Lula foi incapaz de relacionar Maduro com o golpismo de Bolsonaro

Antes do início do arremedo eleitoral venezuelano do final de semana, o presidente Nicolás Maduro recomendou que tomasse Lula chá de camomila para se acalmar.

É que Lula havia revelado justificável preocupação com a manifestação de Maduro sobre "banho de sangue nas ruas", caso a oposição chegasse ao poder. Era o lado democrata de Lula falando mais alto, mas isso mudou.

Overdose camomílica

Duas coisas já aconteceram e merecem atenção. Venezuelanos convencidos de eleições novamente fraudadas saíram em protesto. Até o momento, são 11 mortos e 749 presos.

Tem mais. As autoridades venezuelanas avisaram das iminentes prisões, com corresponsabilizações criminais, pelos protestos ocorridos. Dentre os que estão com prisões cautelares em exame temos o candidato opositor, Edmundo Gonzáles Urritia, e a líder popular Maria Corina, uma dissidente impedida de concorrer à eleição.

Como se nota, sem comprovações dos resultados saídos das urnas em face do sumiço das atas, mas com proclamação de vitória feita no quintal do palácio presidencial de Miraflores, Maduro mudou a estratégia.
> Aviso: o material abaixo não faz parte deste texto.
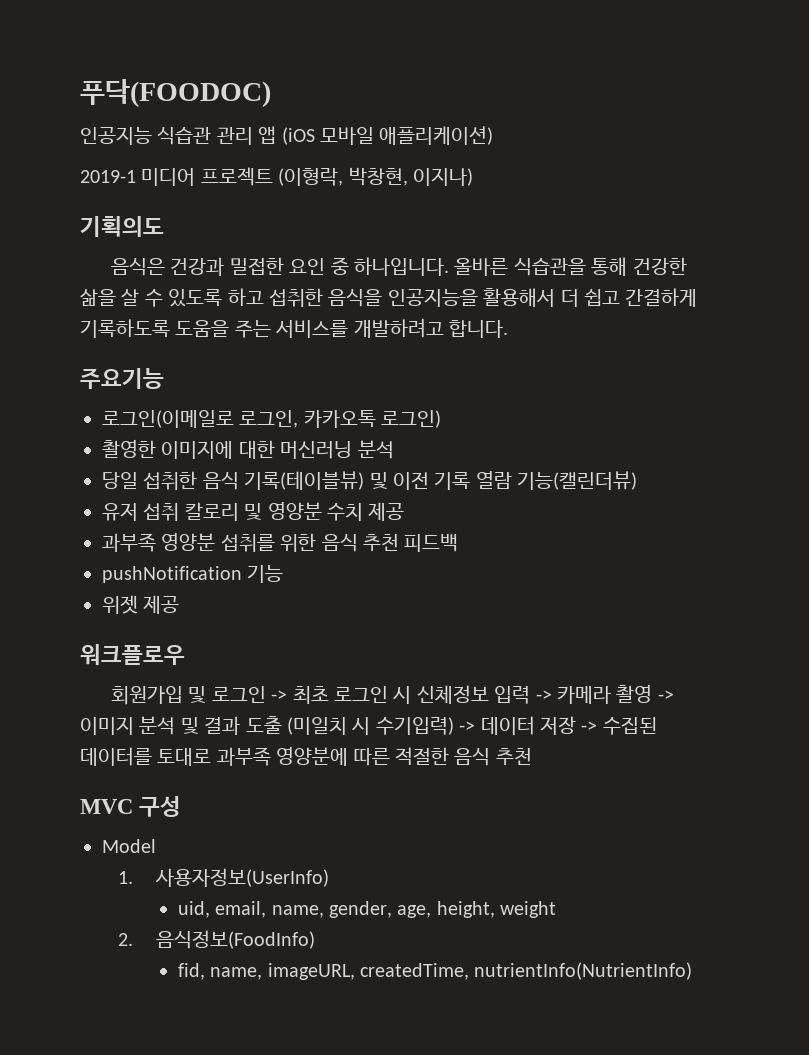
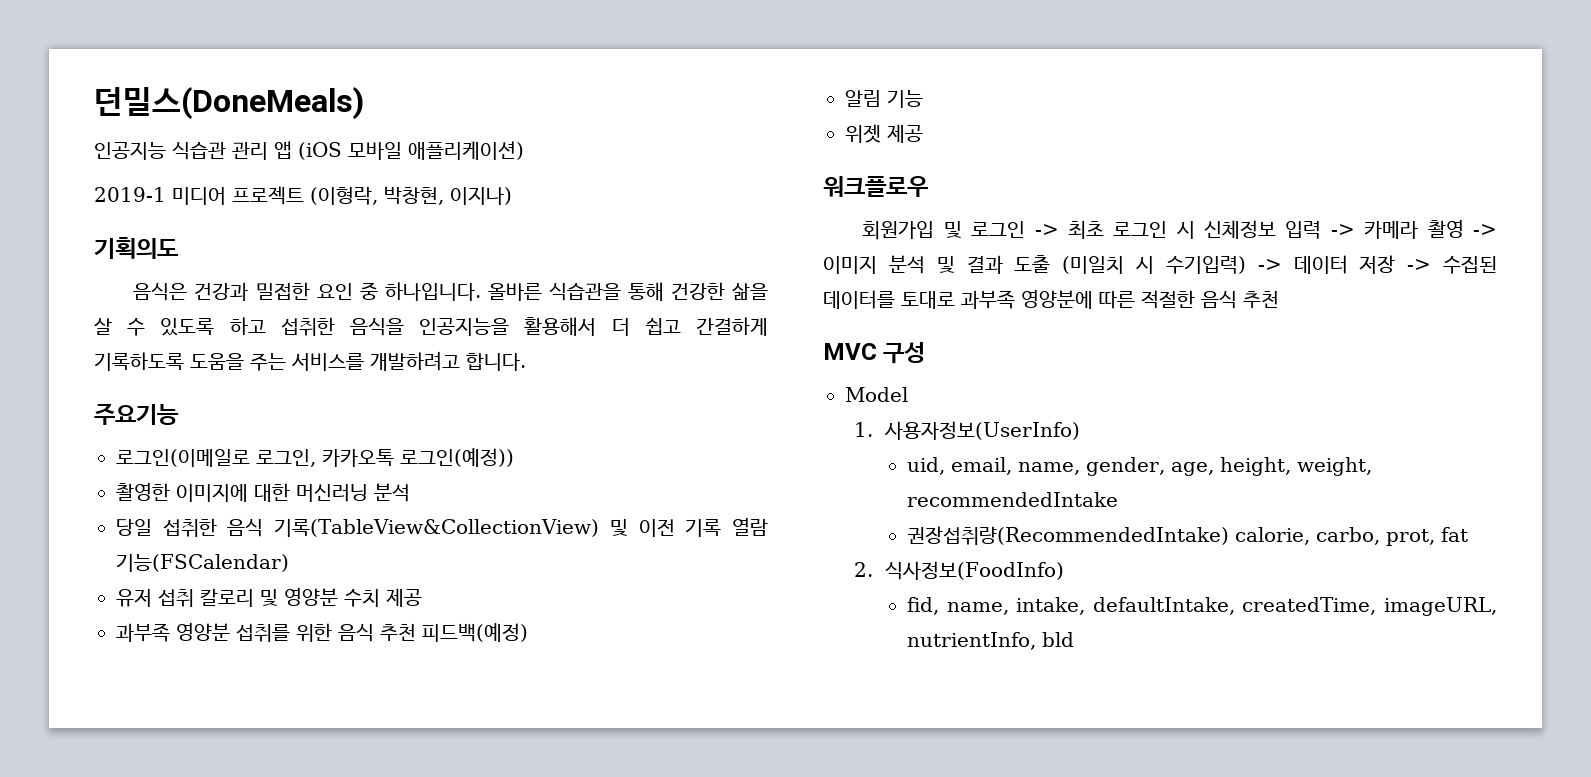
[80,79,271,107] 푸닥(FOODOC) -> [94,87,364,120] 던밀스(DoneMeals)
[381,410,442,428] 로그인) -> [400,448,514,467] 로그인(예정))
[244,471,365,490] 기록(테이블뷰) -> [274,519,600,537] 기록(TableView&CollectionView)
[517,471,638,490] 기능(캘린더뷰) -> [116,554,289,572] 기능(FSCalendar)
[404,533,459,552] [102,566,242,583] 피드백 // pushNotification -> [422,623,528,642] [845,90,881,107] 피드백(예정) // 알림
[500,901,557,918] weight -> [1297,457,1373,476] [907,492,1119,507] [907,526,1469,546] weight, recommendedIntake // 권장섭취량(RecommendedIntake) calorie, carbo, prot, fat
[155,930,315,949] 음식정보(FoodInfo) -> [885,561,1065,580] 식사정보(FoodInfo)
[267,962,693,980] imageURL, createdTime, nutrientInfo(NutrientInfo) -> [1016,597,1497,616] [907,632,1075,650] intake, defaultIntake, createdTime, imageURL, nutrientInfo, bld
Vale dizer, Maduro não esperou para assistir à vitória da oposição.

Como se diz em linguagem futebolística, Maduro mandou apagar a luz do estádio antes de o jogo terminar com derrota. E reprimiu os descontentes. Reagiu com "banho de sangue".

Segunda coisa. O princípio ativo do chá de camomila é poderoso mesmo. Parece ter atuado para relaxar e reduzir a atividade do sistema nervoso central do nosso presidente Lula. Inibiu as suas percepção e memória. Deu overdose.

Lula não foi capaz de estabelecer correlação com o golpismo bolsonarista de 8 de janeiro passado. Como afirmar, sem ser por malícia ou interesse, "não ter visto nada de grave ou anormal no pleito"? E o desaparecimento das atas?

Lula acreditou em Maduro

Pela lei, cada urna com votos emite, ao final dos trabalhos de recepção do sufrágio, um boletim explicativo, um relatório pormenorizado.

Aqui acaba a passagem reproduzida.